The 2017 India Conference for ITech Law was held from February 1–3 in New Delhi, as part of a series of conferences hosted annually by ITech Law, an international not-for-profit organization dedicated to educating the legal community about issues relevant to information and communication technologies across the world.
Those attending the India conference this year included in-house counsel from companies in the information technology and healthcare technology domains, as well as practitioners and advocates representing firms with specialized technology and intellectual property rights practices. Attendees were from the United States of America, Dubai, the United Kingdom and India — a diverse audience bringing a multiplicity of perspectives to the issues being discussed.
ITech Law conferences emphasize knowledge-sharing, and work towards achieving this by way of informative keynote addresses, insightful breakout sessions, and semiformal networking sessions. With the theme of this year’s India conference being ‘Future Technologies: Balancing Policy and Regulations to Foster Innovations’, the agenda of the conference included some very interesting panel discussions on topics such as net neutrality, the internet of things (IoT), the need to balance policy formulation with technological progress, new media and privacy. Selected summaries of the panel discussions can be found on the conference website, along with some photographs from the conference and the networking dinners.
Instead of focussing on individual panel discussions, we have chosen to emphasize some of the key inferences drawn from the speaker presentations, hoping to paint the larger picture of this year’s conference, and provide important information as a takeaway. Although an overriding premise of the India conference was that technology would continue its influence on our way of life and doing business, whether we consider the regulation of such technology an important social issue — and as a strategic decision for company heads — is something that remains to be seen.
The plenary session opened with questions relating to technology regulation, especially in the context of cognitive technologies. While Keshav Dhakad (Assistant General Counsel & Regional Director, Digital Crimes Unit, Microsoft) acknowledged the excitement and innovation surrounding cognitive technologies, he was quick to bring our attention to the fact that these technologies also involve risks far higher than other technologies do. The question posed then was whether regulation was to be considered, and if so, how much? On the topic of risk, Sajai Singh (Chair, Corporate Commercial Practice, JSA) added that now more than ever, governments would have to work together in order to address issues such as cybersecurity and the role of artificial intelligence in the realm of big data.
Another issue that was discussed in great detail was data security. Although traditionally, the topic of data security has been the focus of a company’s tech team, according to Keshav Dhakad, this thinking is outdated. He stressed the importance of a different approach towards issues of cybersecurity; treating them as board-level issues of discussion rather than technical, in other words, emphasizing that threats such as these are too big to be ignored by the major decision makers of an organization or company. Citing examples from several industries including public relations, entertainment and technology, Keshav made the point that the magnitude of risk posed by poor security measures is not something to be taken lightly, and requires a vigilant eye, because measures need to improve in response to the rapidly changing landscape of data security threats.

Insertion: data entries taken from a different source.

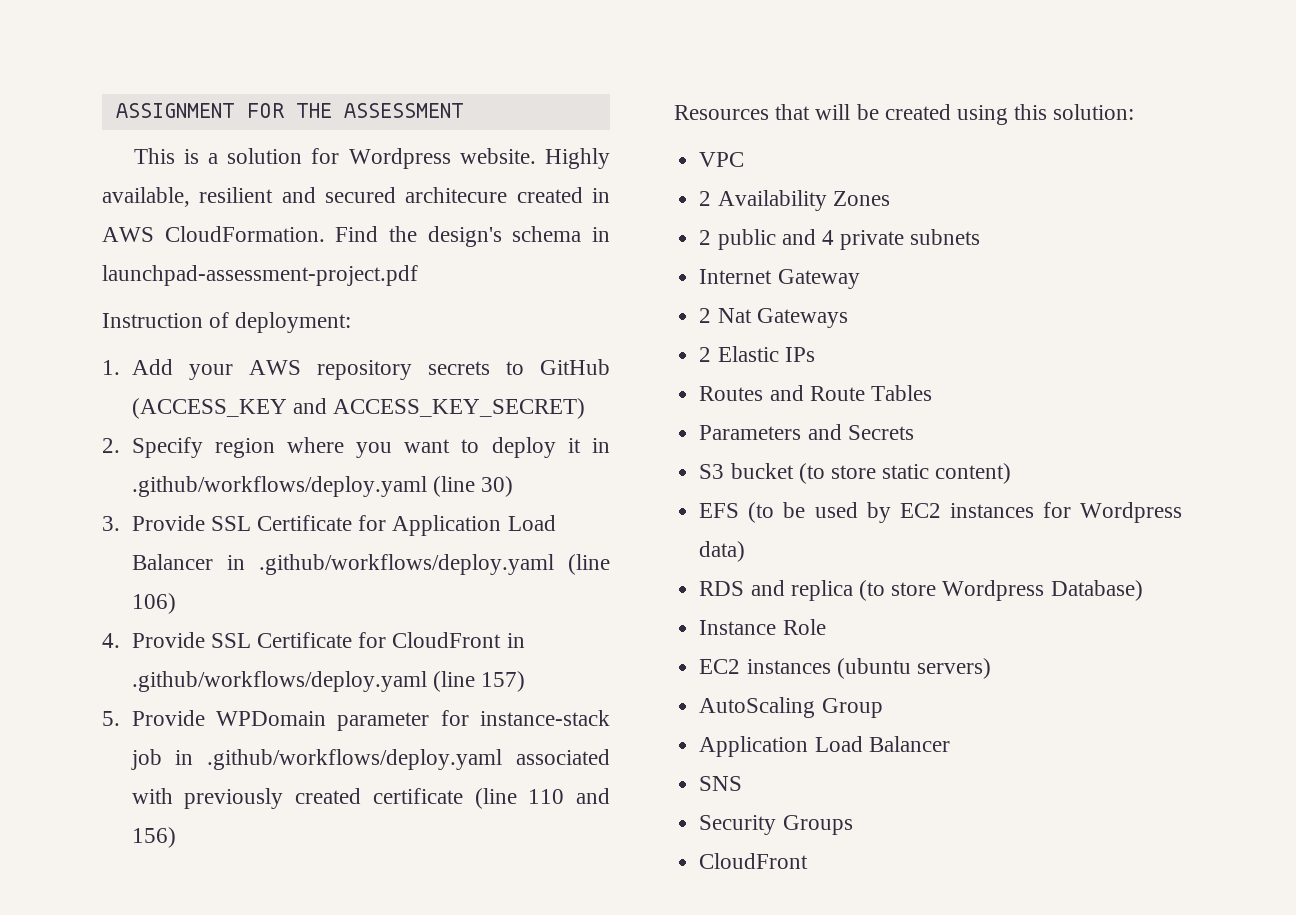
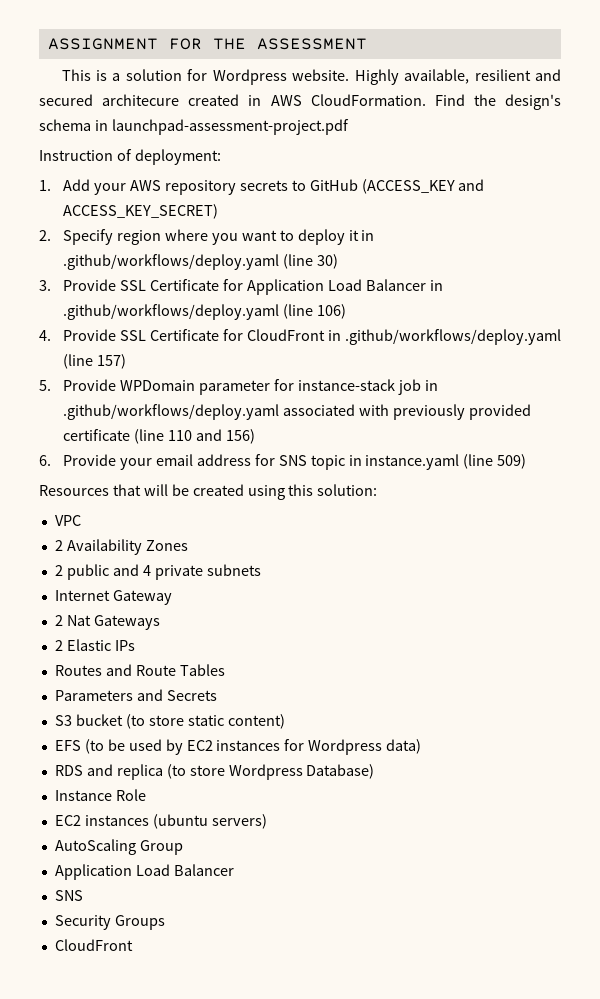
[295,788,361,804] created -> [468,404,531,420] provided
(176, 837) none -> [39,454,527,470] // 6. Provide your email address for SNS topic in instance.yaml (line 509)

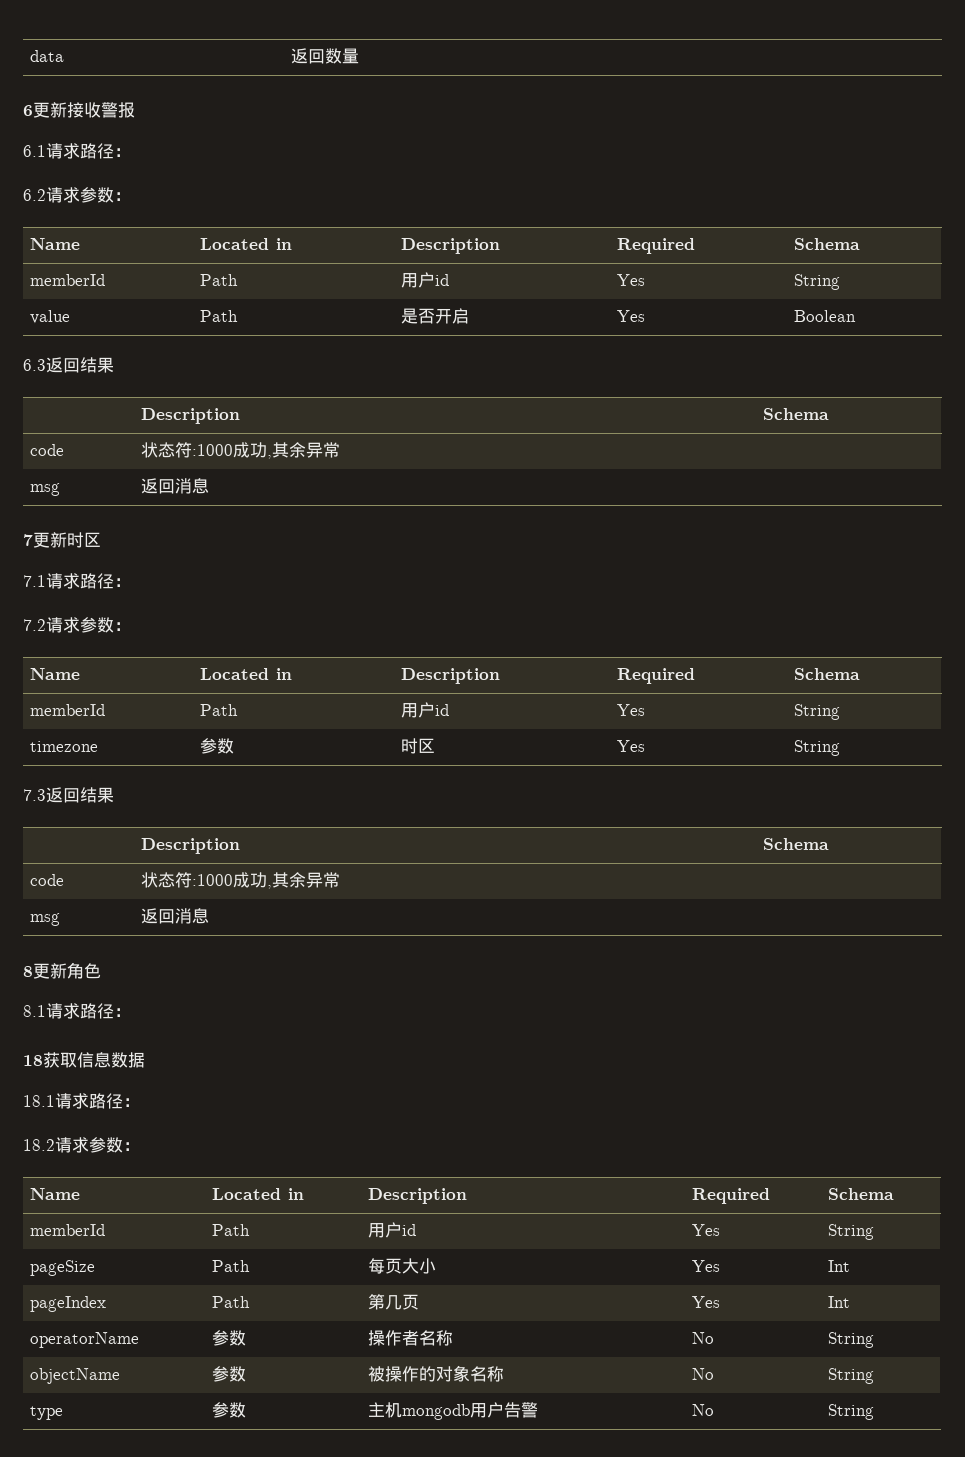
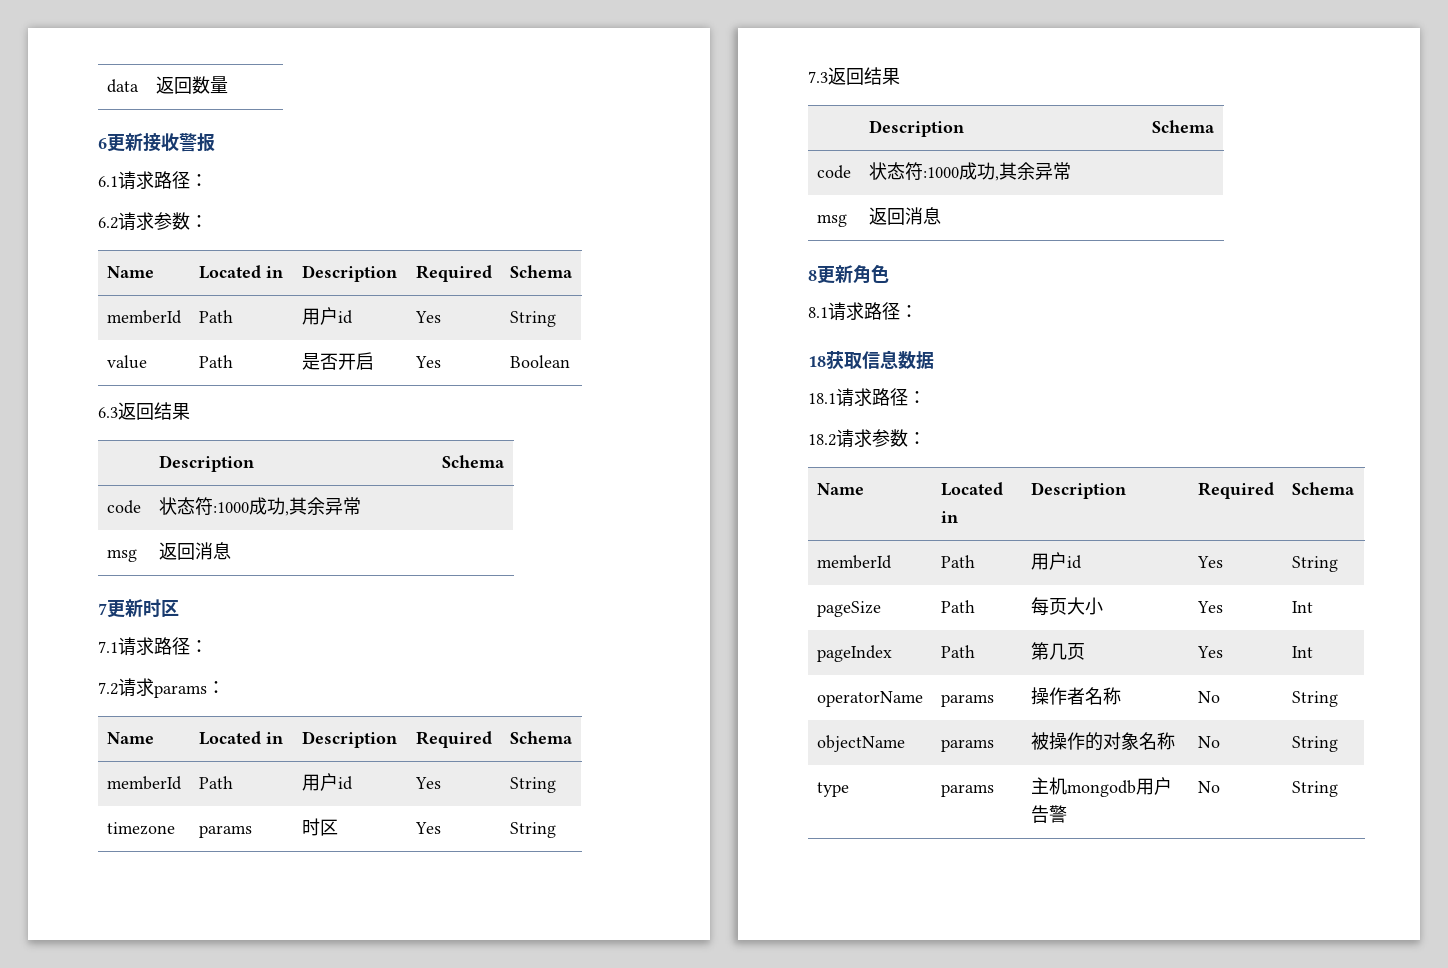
[80,617,114,633] 参数 -> [154,685,207,698] params
[199,738,234,754] 参数 -> [198,825,252,838] params
[211,1330,246,1346] 参数 -> [940,694,994,707] params
[211,1366,246,1382] 参数 -> [940,739,994,752] params
[211,1402,246,1418] 参数 -> [940,784,994,797] params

Other interesting points made during the course of the conference included India’s rather aggressive interest in all things IoT, explained by some as India’s need to catch up to a market that has already taken off in most other countries. Some speakers were of the opinion that the connection between health and IoT is something the Indian government seems particularly keen to encourage. While it was agreed that the government’s interest in encouraging IoT stems from the right place, many speakers opined that the government’s endeavours seemed incomplete, owing to the fact that the new IoT policy lacks any information on the standards, compliances and infrastructure related to the regulation of these technologies, raising the fear that we’re treading on thin ice.
The India conference for ITech Law played host to lively discussions, both at the panels, as well as during the networking lunches and dinners, where a lot was discussed amongst some of the finest legal practitioners in the technology domain today. Other topics discussed related to innovation in food technologies, the outsourcing of work and an ever-popular topic of interest, drones. Our only criticism against the current focus of ITech Law India would be that once again, there was very little discussion on the interplay between technology, culture and creative expression. With new forms of art and expression becoming technologically possible (such as innovative projects like the Portals project, the emergence of data artists, and installation art projects), it becomes necessary that we expand our understanding of technology law to embrace these products of cultural and creative entrepreneurship.
We had a wonderful time at ITech Law 2017. Kudos to the hosts and sponsors who did a lovely job hosting such a wide spectrum of speakers and attendees. We would also like to thank Vahura, who provided us with the opportunity to be a part of the conference. We eagerly await the 2018 edition.